Task statement
Below are records; how many of their lines contain "설정했지만"? Reply with the number and no other words.

(Records from a data collection)
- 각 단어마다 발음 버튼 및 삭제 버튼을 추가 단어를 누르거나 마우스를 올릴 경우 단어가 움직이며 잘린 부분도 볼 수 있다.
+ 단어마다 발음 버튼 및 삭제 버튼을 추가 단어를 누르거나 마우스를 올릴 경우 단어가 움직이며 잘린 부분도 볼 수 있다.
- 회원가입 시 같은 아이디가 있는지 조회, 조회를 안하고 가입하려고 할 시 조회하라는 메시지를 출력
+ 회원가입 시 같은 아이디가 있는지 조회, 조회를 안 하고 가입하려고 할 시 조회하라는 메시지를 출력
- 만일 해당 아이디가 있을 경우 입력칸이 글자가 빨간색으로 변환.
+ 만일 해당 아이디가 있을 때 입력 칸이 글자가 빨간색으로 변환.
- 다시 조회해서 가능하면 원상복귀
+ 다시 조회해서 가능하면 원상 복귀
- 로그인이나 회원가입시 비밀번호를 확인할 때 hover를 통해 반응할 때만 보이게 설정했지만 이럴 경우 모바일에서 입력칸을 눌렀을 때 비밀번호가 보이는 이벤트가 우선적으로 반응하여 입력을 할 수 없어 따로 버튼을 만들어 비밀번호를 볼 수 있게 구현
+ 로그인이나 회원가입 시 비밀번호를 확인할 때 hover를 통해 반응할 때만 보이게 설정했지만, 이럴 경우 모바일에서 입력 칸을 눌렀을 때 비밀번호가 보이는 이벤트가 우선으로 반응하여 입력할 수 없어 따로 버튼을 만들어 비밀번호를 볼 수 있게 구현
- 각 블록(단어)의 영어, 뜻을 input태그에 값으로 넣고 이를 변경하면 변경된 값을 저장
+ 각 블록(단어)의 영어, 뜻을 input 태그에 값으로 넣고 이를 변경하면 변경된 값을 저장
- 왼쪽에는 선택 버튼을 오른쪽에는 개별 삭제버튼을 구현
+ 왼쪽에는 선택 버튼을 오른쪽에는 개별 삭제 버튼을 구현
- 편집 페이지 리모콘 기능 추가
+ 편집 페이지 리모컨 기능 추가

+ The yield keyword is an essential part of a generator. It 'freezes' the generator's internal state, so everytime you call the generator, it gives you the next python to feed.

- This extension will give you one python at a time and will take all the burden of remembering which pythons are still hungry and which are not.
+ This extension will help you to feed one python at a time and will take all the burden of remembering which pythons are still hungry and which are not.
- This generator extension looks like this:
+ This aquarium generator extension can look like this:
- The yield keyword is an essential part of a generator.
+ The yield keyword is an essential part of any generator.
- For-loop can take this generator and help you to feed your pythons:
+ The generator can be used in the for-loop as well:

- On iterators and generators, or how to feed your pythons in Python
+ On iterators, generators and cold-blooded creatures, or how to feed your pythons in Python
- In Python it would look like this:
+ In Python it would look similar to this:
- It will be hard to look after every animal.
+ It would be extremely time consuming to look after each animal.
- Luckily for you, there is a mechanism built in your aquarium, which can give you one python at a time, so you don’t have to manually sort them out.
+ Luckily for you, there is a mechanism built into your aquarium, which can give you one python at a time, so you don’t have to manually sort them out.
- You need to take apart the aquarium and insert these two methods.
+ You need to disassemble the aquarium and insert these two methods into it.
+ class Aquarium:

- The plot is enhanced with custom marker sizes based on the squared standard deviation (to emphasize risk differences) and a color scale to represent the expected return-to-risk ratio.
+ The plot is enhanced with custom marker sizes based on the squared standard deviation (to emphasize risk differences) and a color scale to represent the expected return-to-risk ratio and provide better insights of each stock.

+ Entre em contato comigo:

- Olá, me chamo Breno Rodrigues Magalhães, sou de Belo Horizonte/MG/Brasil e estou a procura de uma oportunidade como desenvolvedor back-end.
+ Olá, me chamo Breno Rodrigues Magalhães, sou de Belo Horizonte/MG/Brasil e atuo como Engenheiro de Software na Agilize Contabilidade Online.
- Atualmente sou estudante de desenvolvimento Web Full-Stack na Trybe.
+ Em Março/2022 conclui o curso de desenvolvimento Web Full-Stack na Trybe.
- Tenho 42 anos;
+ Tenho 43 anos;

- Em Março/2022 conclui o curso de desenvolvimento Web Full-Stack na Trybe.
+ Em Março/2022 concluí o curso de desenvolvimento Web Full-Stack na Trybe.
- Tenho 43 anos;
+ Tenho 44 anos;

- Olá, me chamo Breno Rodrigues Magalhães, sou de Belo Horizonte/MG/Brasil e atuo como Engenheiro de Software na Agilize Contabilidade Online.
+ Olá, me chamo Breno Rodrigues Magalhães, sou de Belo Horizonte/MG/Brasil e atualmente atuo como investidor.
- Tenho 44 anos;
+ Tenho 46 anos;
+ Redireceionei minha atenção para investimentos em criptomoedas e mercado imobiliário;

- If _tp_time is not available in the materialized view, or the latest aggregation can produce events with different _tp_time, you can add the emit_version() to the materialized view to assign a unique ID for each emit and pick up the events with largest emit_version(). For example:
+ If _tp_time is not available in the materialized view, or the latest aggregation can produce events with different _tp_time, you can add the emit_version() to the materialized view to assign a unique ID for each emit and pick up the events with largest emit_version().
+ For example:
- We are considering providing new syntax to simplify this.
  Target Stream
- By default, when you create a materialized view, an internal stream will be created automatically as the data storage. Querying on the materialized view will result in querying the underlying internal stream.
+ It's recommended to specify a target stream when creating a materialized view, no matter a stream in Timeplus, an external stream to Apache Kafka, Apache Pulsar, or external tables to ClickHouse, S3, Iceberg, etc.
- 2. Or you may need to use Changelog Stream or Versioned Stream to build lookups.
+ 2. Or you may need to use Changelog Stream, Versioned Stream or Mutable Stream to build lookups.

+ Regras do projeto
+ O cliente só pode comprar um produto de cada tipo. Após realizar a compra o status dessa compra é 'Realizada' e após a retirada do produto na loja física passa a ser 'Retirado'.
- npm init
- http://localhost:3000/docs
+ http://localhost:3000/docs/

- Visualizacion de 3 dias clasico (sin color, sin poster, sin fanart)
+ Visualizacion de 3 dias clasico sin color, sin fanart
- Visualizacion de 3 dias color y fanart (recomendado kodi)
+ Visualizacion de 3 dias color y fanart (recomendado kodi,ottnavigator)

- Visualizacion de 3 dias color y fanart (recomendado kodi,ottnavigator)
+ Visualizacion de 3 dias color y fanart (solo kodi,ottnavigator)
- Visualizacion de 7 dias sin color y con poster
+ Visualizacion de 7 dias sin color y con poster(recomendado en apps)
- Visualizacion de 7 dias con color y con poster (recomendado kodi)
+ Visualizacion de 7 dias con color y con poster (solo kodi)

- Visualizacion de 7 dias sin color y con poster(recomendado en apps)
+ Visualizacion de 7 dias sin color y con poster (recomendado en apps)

Answer space
2